[[ Source records, beginning ]]

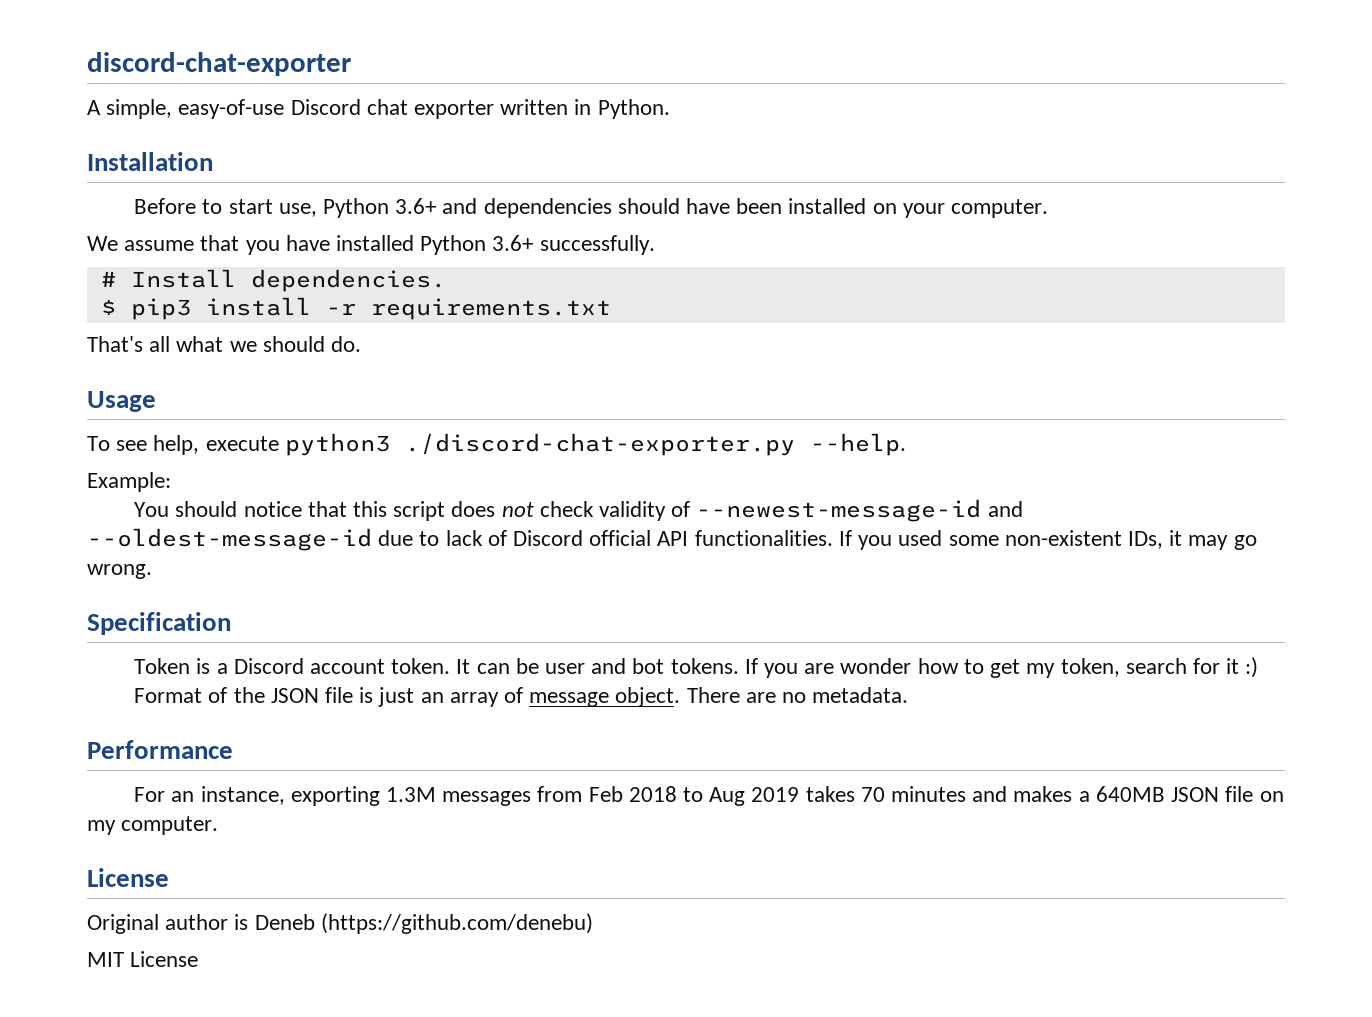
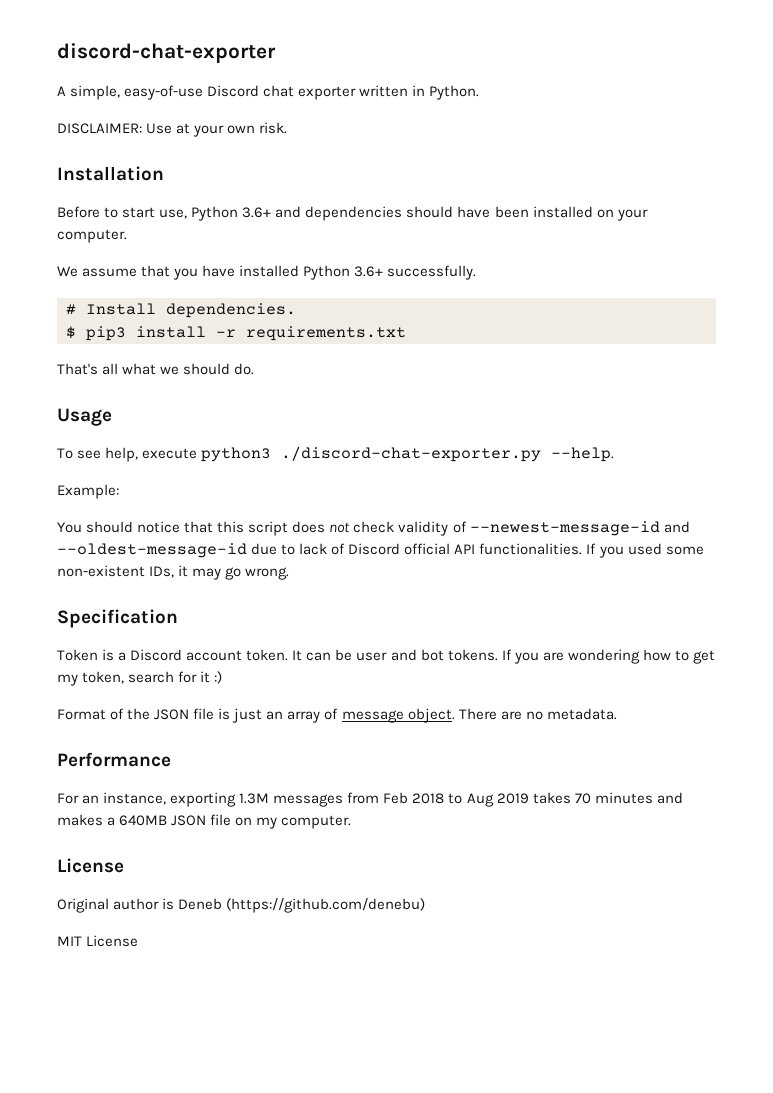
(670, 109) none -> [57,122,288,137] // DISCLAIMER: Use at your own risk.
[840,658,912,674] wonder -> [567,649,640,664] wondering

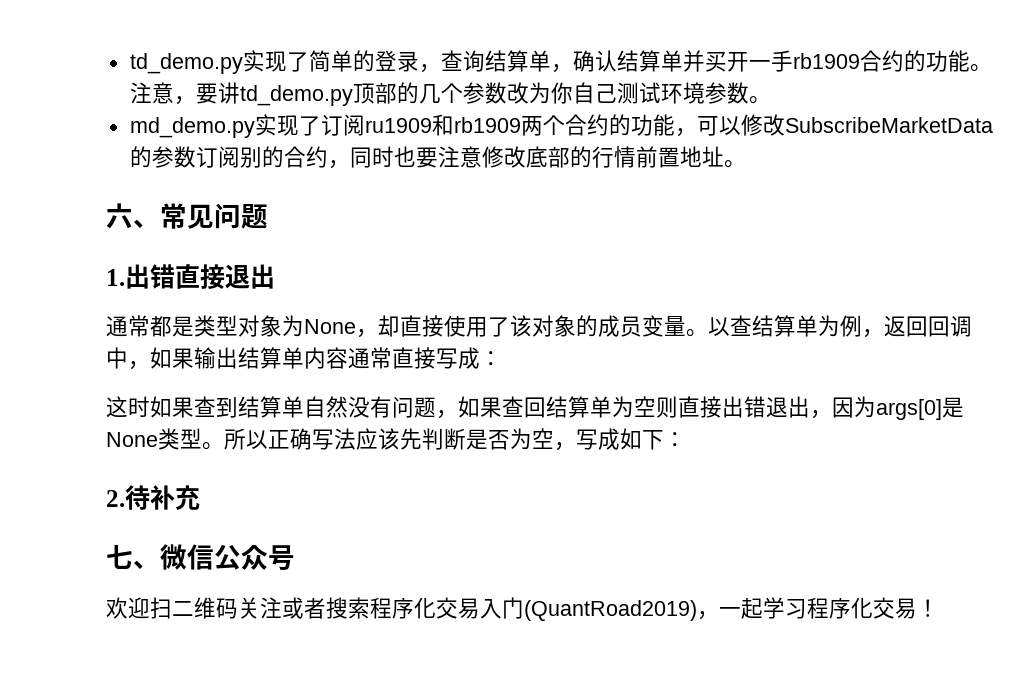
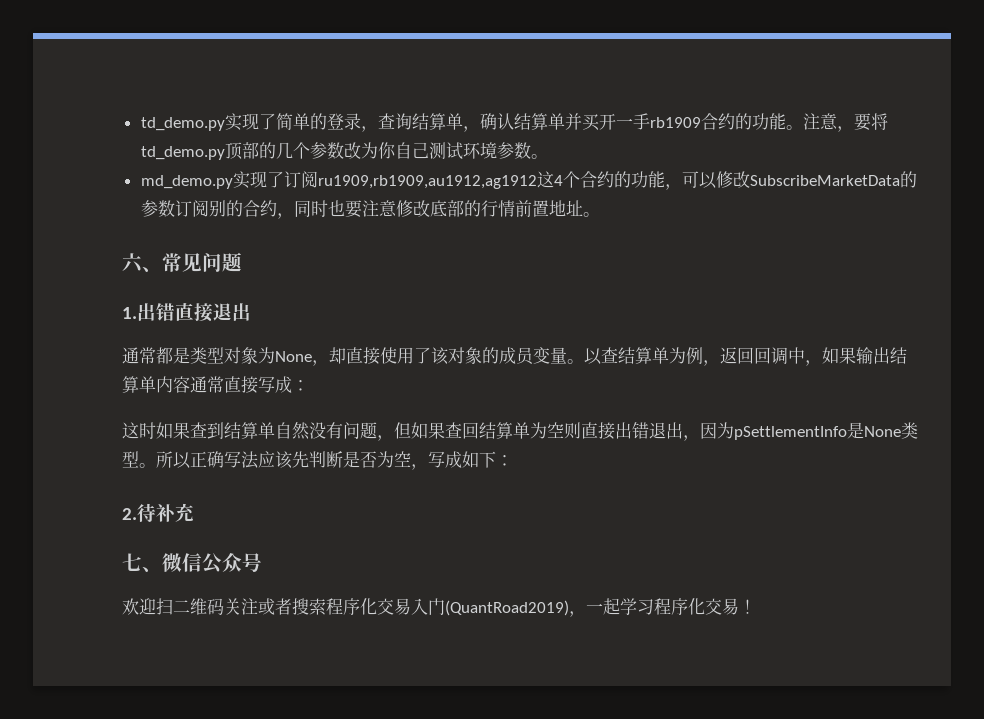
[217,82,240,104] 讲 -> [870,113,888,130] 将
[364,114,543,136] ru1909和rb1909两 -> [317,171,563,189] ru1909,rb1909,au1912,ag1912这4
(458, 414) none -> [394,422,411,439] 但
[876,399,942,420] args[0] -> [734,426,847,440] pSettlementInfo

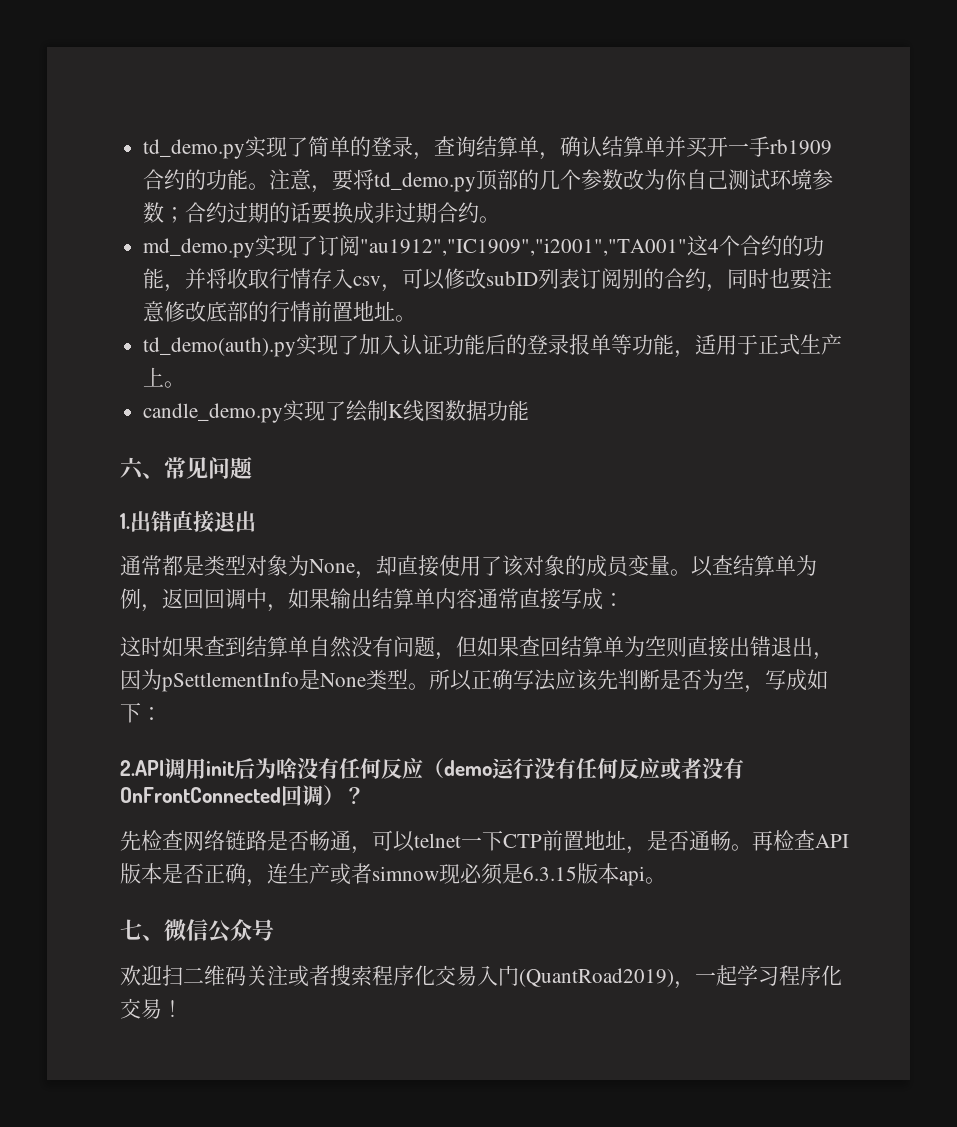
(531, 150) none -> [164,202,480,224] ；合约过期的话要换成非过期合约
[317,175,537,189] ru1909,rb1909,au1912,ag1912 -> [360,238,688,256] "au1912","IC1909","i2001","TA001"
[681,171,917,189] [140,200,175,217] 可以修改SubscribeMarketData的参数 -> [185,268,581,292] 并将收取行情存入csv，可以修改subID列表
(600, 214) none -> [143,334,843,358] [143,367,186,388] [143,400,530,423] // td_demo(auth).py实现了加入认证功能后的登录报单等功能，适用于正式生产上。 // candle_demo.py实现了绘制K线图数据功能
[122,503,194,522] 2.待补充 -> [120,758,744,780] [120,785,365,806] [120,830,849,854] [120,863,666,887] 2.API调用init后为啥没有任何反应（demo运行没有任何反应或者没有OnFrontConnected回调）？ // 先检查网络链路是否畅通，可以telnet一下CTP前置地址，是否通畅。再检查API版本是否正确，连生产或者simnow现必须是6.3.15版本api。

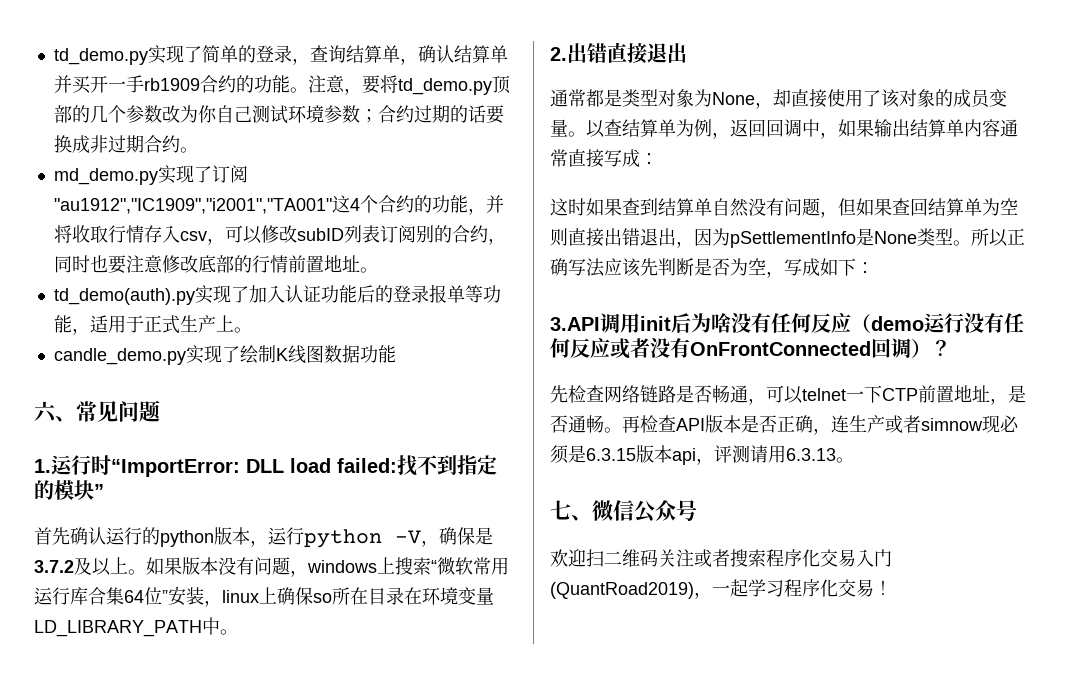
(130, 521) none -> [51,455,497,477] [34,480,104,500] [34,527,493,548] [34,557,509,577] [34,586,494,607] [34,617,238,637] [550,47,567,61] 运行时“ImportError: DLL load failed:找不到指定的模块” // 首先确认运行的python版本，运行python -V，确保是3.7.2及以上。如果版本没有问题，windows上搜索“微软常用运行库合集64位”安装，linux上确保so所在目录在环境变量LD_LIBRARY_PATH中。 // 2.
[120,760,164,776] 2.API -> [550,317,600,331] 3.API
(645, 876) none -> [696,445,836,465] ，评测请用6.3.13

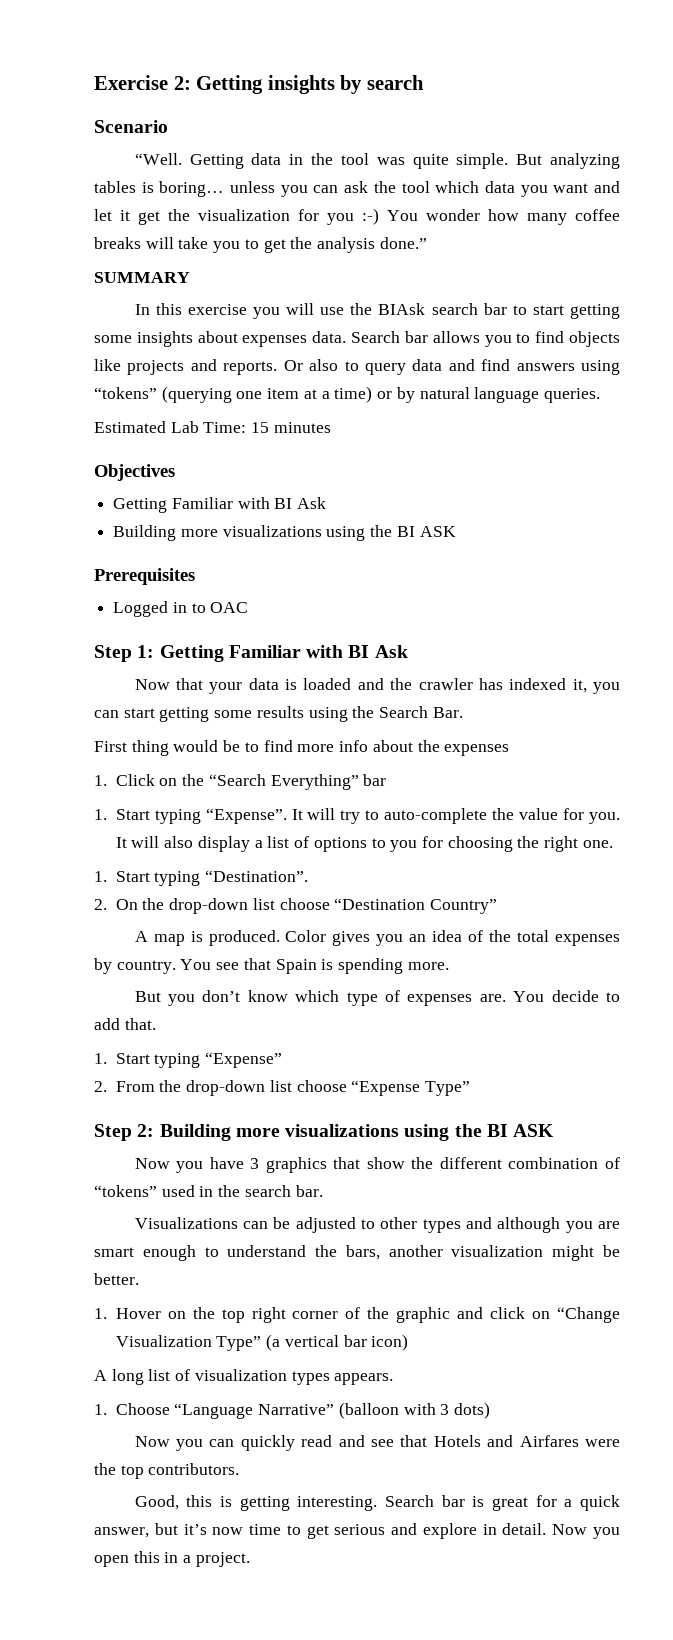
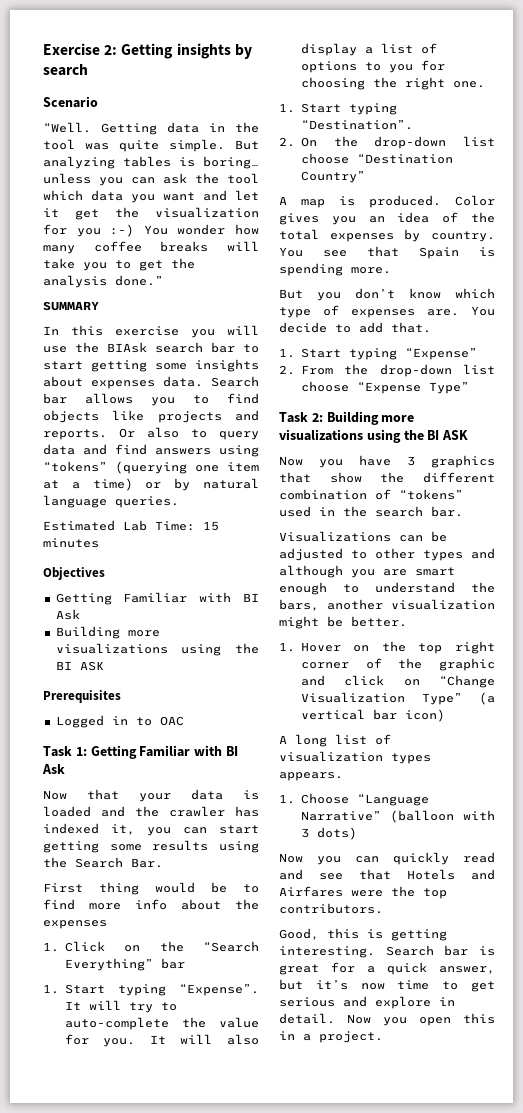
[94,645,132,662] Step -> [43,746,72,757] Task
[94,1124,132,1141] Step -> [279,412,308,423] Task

[[ Source records, end ]]

* [Exercise instructions]:
Only the lines from the one holding "[94,645,132,662] Step -> [43,746,72,757] Task" to the end of the entries above belong in the answer, each copied exactly.

* [Result of the exercise]:
[94,645,132,662] Step -> [43,746,72,757] Task
[94,1124,132,1141] Step -> [279,412,308,423] Task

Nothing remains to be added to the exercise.